Study: No Good Evidence Weight Loss Supplements Work

Denise Mann wrote . . . . . . . . .

Losing weight is hard, but many weight loss supplements promise to make the journey easy. Unfortunately, there’s little high-quality research to back these claims, a new study shows.

Hundreds of weight loss supplements like green tea extract, chitosan, guar gum and conjugated linoleic acid are being hawked by aggressive marketers. And an estimated 34% of Americans who want to lose weight have tried one, according to the researchers.

“The temptation is great because someone has a megaphone, but you don’t need a celebrity endorsement and/or splashy headlines to tell you how to lose weight. The medical establishment will speak loudly and clearly when there’s something to say,” said study co-author Dr. Srividya Kidambi, an associate professor and chief of endocrinology and molecular medicine at the Medical College of Wisconsin.

To find out if 14 weight loss supplements and/or alternative therapies like acupuncture do what they claim, researchers identified 315 randomized-controlled trials, which are considered the gold standard in clinical research. Of these, 52 studies were deemed unlikely to be biased. Just 16 studies showed differences in weight between participants receiving treatment and those in the placebo arm.

The weight loss in these studies ranged widely, from less than 1 pound to just under 11 pounds. Weight loss was not seen consistently for any one weight loss treatment, and many had conflicting results, with some studies showing weight loss and others showing no such effect.

The studies included in the review looked at chitosan, a complex sugar formed from the hard shells of shellfish; ephedra or caffeine; green tea; guar gum; the tropical fruit extract Garcinia cambogia; chocolate/cocoa; conjugated linoleic acid, a natural substance produced in the gut by digestion of fats; white kidney bean (Phaseolus vulgaris); and calcium plus vitamin D, among others. Alternative weight loss therapies evaluated in studies included acupuncture, mindfulness, hypnosis and meditation.

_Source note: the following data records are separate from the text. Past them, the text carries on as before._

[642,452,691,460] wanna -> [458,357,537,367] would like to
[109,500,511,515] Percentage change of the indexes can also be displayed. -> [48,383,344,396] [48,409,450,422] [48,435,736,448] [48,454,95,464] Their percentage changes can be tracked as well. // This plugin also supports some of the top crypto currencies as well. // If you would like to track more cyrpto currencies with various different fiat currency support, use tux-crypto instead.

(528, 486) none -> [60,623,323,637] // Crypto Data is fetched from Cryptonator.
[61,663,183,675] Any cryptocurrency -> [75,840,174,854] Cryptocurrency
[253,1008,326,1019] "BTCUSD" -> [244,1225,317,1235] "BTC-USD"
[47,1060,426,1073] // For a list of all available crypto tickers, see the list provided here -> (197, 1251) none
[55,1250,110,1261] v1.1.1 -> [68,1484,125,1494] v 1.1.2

“The dietary supplement industry is a Wild West of herbs and over-the-counter pills that have a lot of claims and little to no evidence supporting those claims,” said study co-author Dr. Scott Kahan, director of the National Center for Weight and Wellness in Washington, D.C. “We all want a magic pill, but dietary supplements aren’t the magic pills that they are marketed to be.”

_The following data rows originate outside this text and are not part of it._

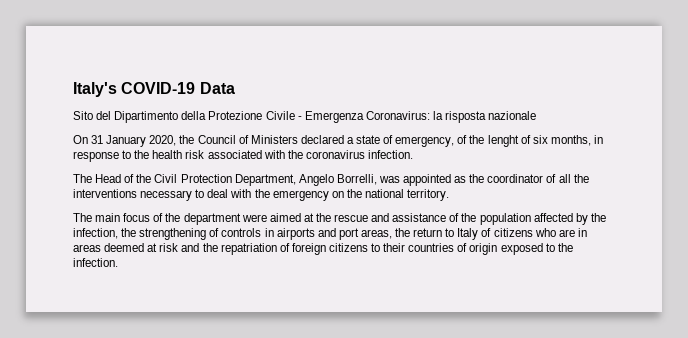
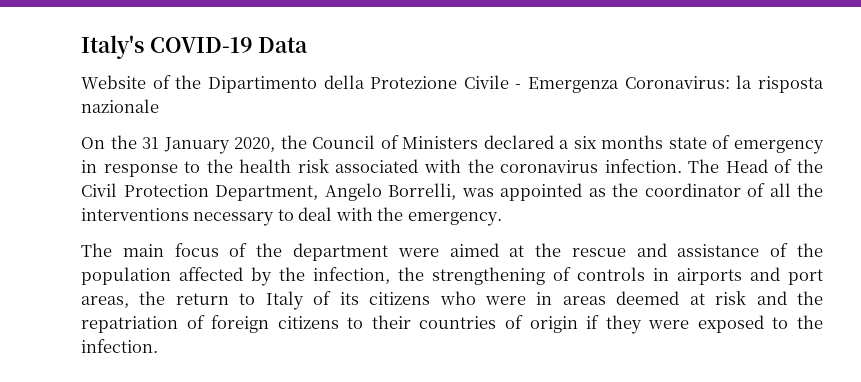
[73,111,112,120] Sito del -> [81,75,202,89] Website of the
(88, 139) none -> [110,135,137,149] the
[356,135,591,147] state of emergency, of the lenght of six months, -> [573,135,824,154] six months state of emergency
(413, 154) // -> (682, 166) none
[272,189,450,201] emergency on the national territory. -> [407,212,502,226] emergency.
(492, 232) none -> [339,292,359,305] its
[558,229,575,237] are -> [484,296,526,305] were
(498, 249) none -> [586,315,690,334] if they were

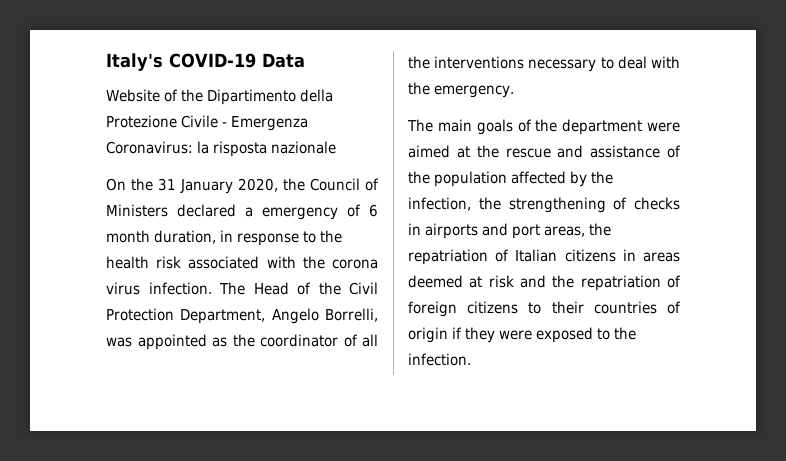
[573,135,824,154] six months state of emergency -> [262,204,378,220] [106,230,217,244] emergency of 6 month duration,
[500,160,599,173] coronavirus -> [332,259,378,269] [106,282,140,295] corona virus
[174,243,219,257] focus -> [476,119,513,135] goals
[577,267,645,281] controls -> [634,197,680,210] checks
[175,291,526,310] return to Italy of its citizens who were -> [408,249,616,265] repatriation of Italian citizens

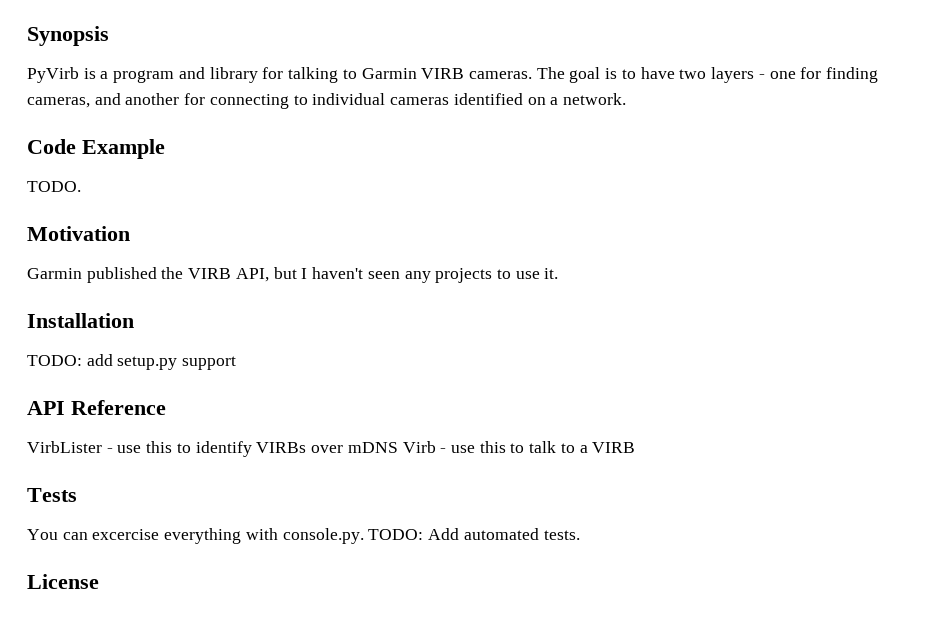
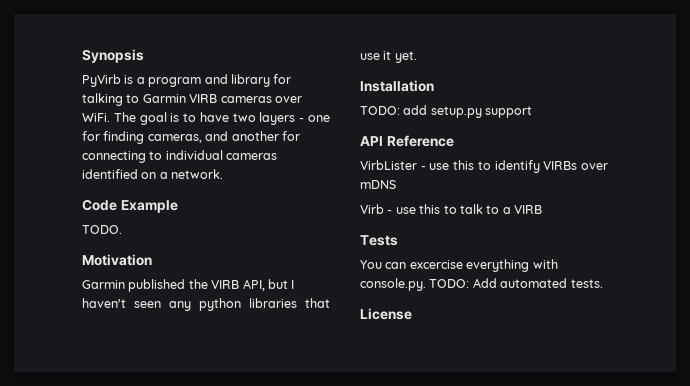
[468,71,532,79] cameras. -> [220,96,302,103] [82,113,110,122] cameras over WiFi.
[435,268,559,283] projects to use it. -> [199,298,330,311] [360,51,417,63] python libraries that use it yet.
(398, 447) none -> (396, 184) //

There are things that are proven to help you lose weight and keep it off, Kahan said.

“Support from a dietitian, nutrition education and, in some cases, medication or weight loss surgery can all aid weight loss,” he said.

The study authors issued a statement calling for tighter regulation of supplements and more high-quality studies to assess the risks and benefits of weight loss supplements. The study appears in the June 23 issue of Obesity.

Their work comes on the heels of another study that found weight loss supplements mostly ineffective. That research was presented virtually last month at the European Congress on Obesity and published in the International Journal of Obesity.

In the United States, supplements aren’t regulated in the same way that pharmaceuticals are so there is no way to know if you are actually getting what you’re paying for, said Kidambi.

Most weight loss supplements won’t cause any harm, but many peddle false promises, she said. “If supplements take the place of diet, regular exercise and behavior changes, they will harm you in the long run,” she added.

Some supplements sold online may be laced with ingredients that are harmful and banned in the United States, Kidambi noted.

Weight loss supplements can also be pricey, she said.

It’s buyer beware when it comes to weight loss supplements, agreed Dr. Louis Aronne, founder and director of the Comprehensive Weight Control Program at New York-Presbyterian Hospital/Weill Cornell Medical Center in New York City.

“There is very little research demonstrating that currently available supplements produce significant weight loss,” said Aronne, who was not involved in the new study.

Andrea Wong is senior vice president of scientific and regulatory affairs at the Council for Responsible Nutrition, a Washington, D.C.-based trade group representing the supplements industry.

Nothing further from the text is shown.